To watch TV or listen to the radio, it appears as if coronavirus is a dire threat. Words like “pandemic” conjure up images of vast numbers of people falling victim of a virulent, out-of-control disease. Unfortunately, with COVD-19, this could happen.

The vast majority of confirmed cases are considered mild, involving mere cold-like symptoms to mild pneumonia. But the illness can be catastrophic for five percent of patients, particularly the elderly, especially those who smoke and those with impaired lung function and/or compromised immune systems.

Q: Why can’t my doctor diagnose it?

A: The symptoms of coronavirus look a lot like every illness that circulates this time of year. So it’s tough for doctors to make a diagnosis solely on the basis of the symptoms.

The only way to find out is to be tested. Unfortunately, the tests are hard to come by.

It’s important to be fast, but it’s more important to be accurate. When commercial tests are available, there will be  greater efficiency.

Q: If I’m exposed, how long before I develop symptoms?

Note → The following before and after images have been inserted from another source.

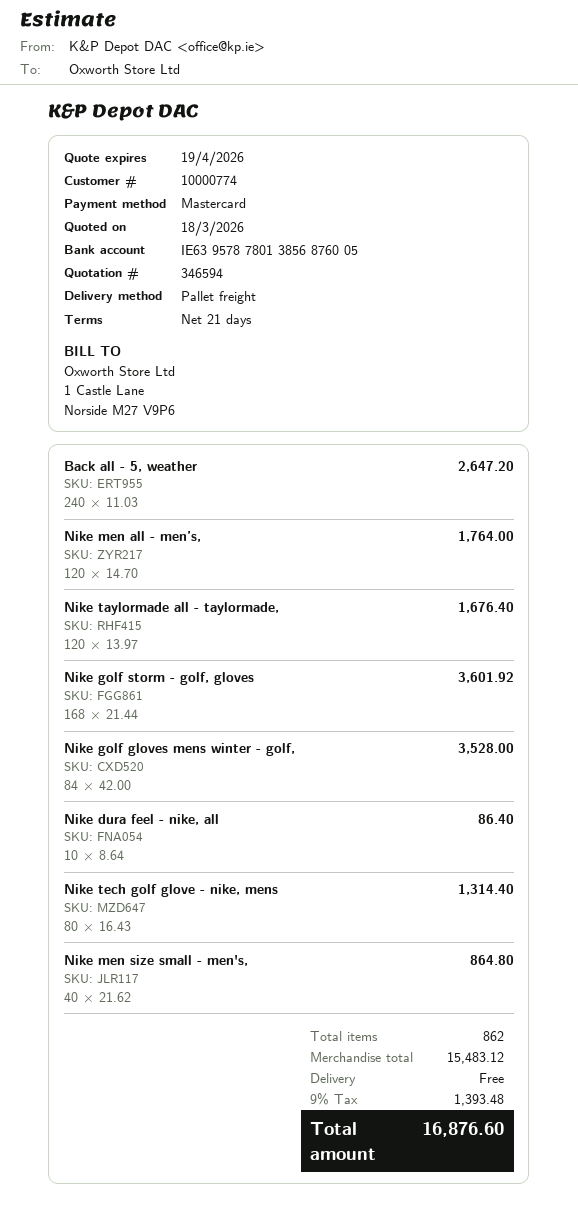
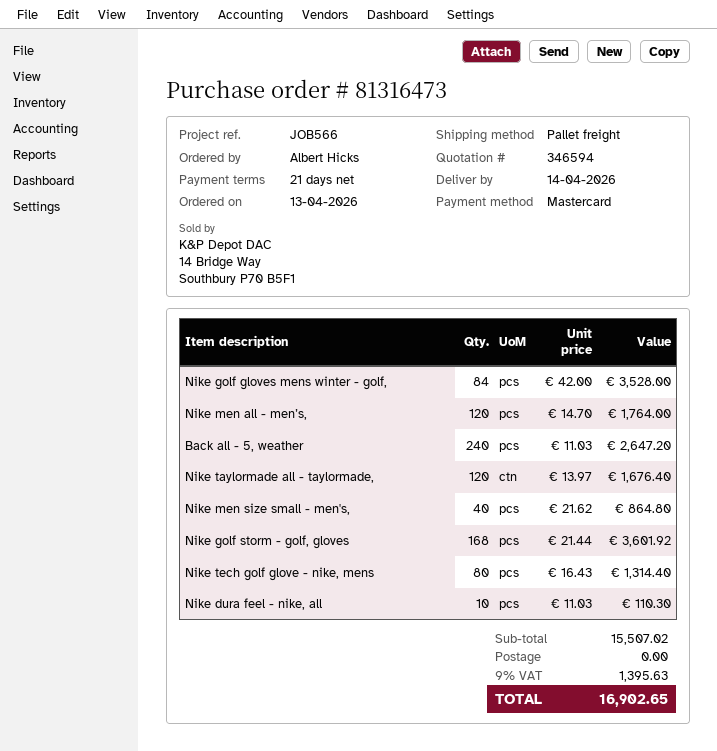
Nike dura feel - nike, all: 10 x 8.64 = 86.40 -> 10 x 11.03 = 110.30
subtotal: 15483.12 -> 15507.02
tax: 9% = 1393.48 -> 9% = 1395.63
total: 16876.60 -> 16902.65

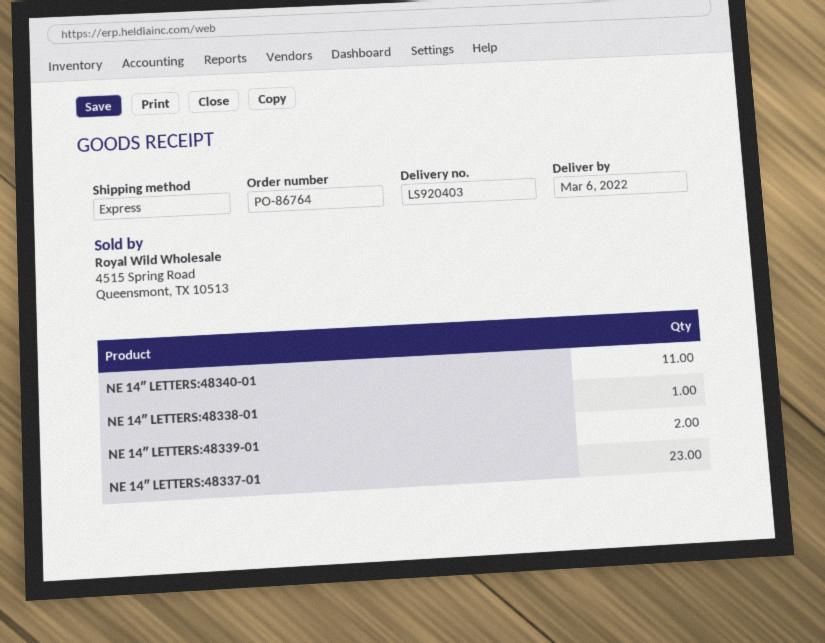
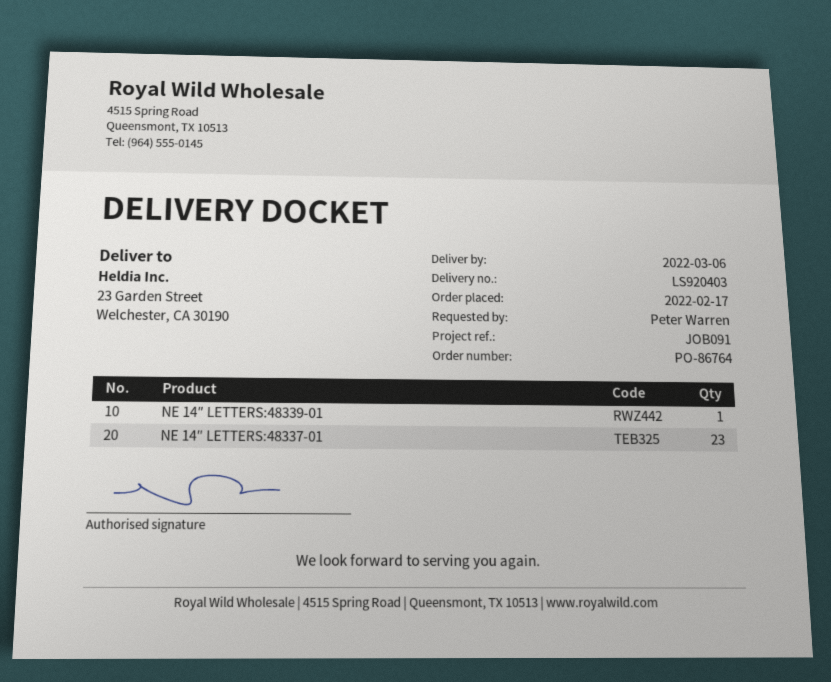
NE 14″ LETTERS:48340-01: 11 -> none
NE 14″ LETTERS:48338-01: 1 -> none
NE 14″ LETTERS:48339-01: 2 -> 1

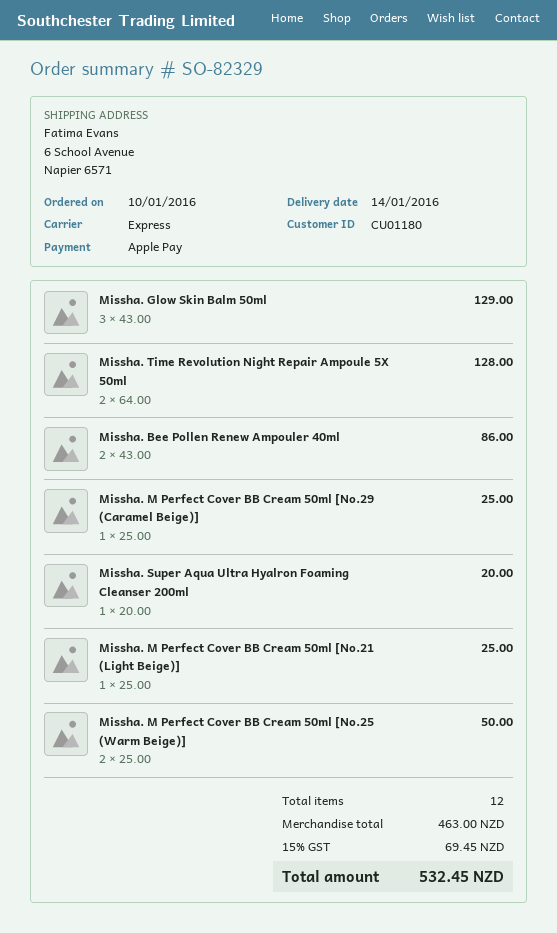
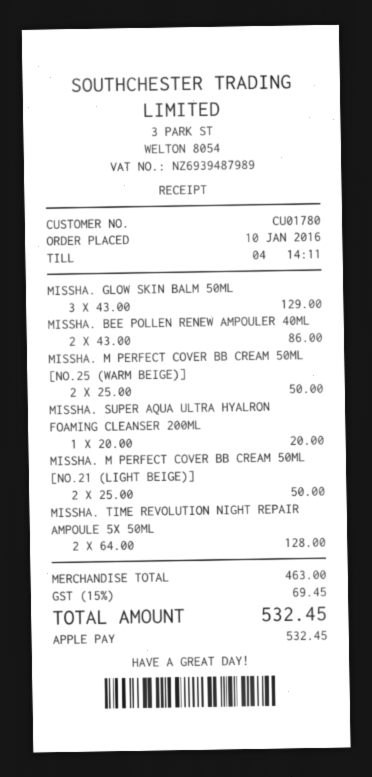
customer number: CU01180 -> CU01780
Missha. M Perfect Cover BB Cream 50ml [No.29 (Caramel Beige)]: 1 x 25.00 = 25.00 -> none
Missha. M Perfect Cover BB Cream 50ml [No.21 (Light Beige)]: 1 x 25.00 = 25.00 -> 2 x 25.00 = 50.00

A:  The period between exposure and symptoms is 5.2 days on average, but varies greatly among patients. A new analysis still supports a 14-day medical observation period for people exposed to the pathogen.

New England Journal of Medicine

Q: How sick would I get?

A: Across China, about 80% of cases are mild, involving mostly cold-like symptoms to mild pneumonia. Fourteen percent of cases have been “severe,” involving serious pneumonia and shortness of breath. Another 5 percent of patients developed critical respiratory failure, septic shock and organ failure.

Patients 80 years or older are most at risk, with 14.8 percent of them dying. Deaths occurred in every age group except in children under the age of nine.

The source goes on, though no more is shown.